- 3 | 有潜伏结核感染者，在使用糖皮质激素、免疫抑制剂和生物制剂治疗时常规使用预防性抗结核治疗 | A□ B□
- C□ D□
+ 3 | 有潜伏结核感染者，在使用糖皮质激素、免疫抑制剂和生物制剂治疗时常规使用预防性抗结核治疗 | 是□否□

==

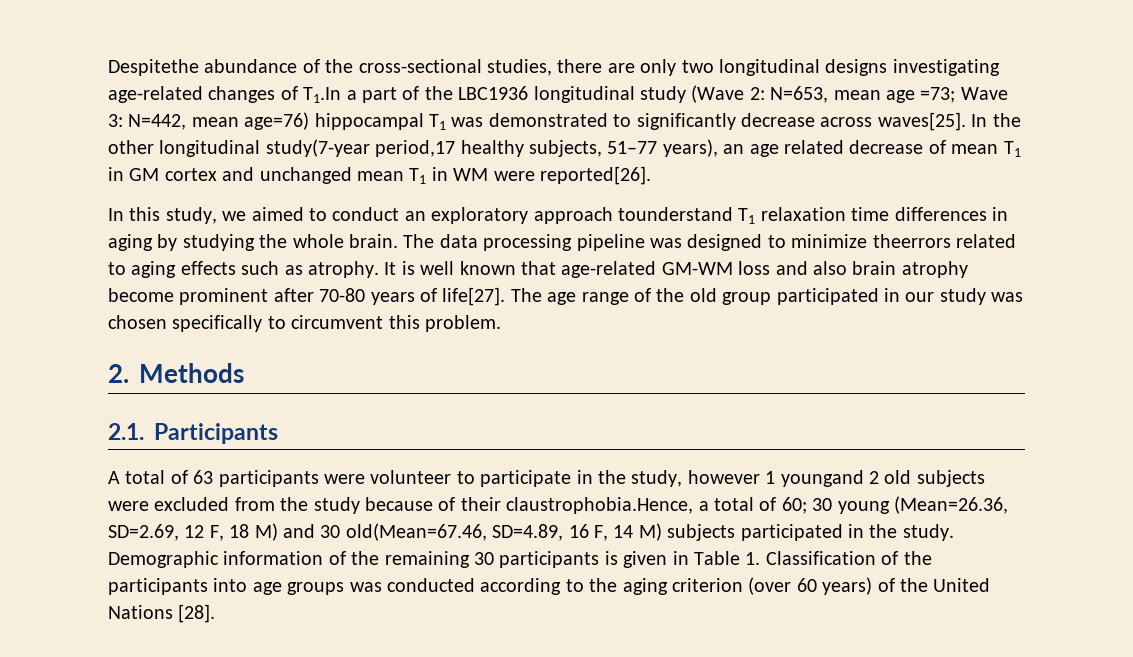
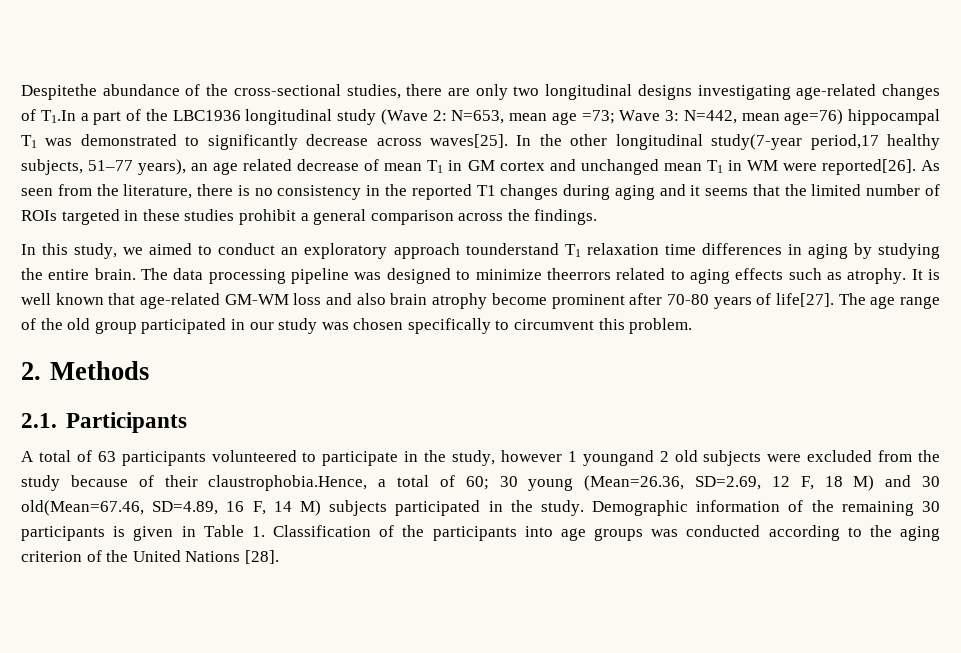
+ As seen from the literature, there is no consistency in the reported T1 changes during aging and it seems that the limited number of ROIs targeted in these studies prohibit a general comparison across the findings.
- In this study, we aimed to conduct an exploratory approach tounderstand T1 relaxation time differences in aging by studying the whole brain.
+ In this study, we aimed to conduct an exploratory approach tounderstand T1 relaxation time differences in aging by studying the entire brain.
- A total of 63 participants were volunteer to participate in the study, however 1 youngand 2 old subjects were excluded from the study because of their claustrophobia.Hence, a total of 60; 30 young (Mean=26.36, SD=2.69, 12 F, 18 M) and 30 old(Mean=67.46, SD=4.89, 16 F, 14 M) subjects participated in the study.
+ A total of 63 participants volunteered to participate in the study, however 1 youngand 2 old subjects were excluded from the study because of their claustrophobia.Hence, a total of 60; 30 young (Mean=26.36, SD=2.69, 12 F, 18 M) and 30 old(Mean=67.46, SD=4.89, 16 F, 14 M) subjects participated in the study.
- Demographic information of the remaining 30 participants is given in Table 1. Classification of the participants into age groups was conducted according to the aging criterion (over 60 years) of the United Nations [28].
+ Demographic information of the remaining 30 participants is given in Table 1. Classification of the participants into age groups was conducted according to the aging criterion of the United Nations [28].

> [Instructions to follow]
From the records above, transcribe without alteration every line from the one with "- 3 | 有潜伏结核感染者，在使用糖皮质激素、免疫抑制剂和生物制剂治疗时常规使用预防性抗结核治疗" to the one with "有潜伏结核感染者，在使用糖皮质激素、免疫抑制剂和生物制剂治疗时常规使用预防性抗结核治疗 | 是□否□", inclusive.

> [Task result]
- 3 | 有潜伏结核感染者，在使用糖皮质激素、免疫抑制剂和生物制剂治疗时常规使用预防性抗结核治疗 | A□ B□
- C□ D□
+ 3 | 有潜伏结核感染者，在使用糖皮质激素、免疫抑制剂和生物制剂治疗时常规使用预防性抗结核治疗 | 是□否□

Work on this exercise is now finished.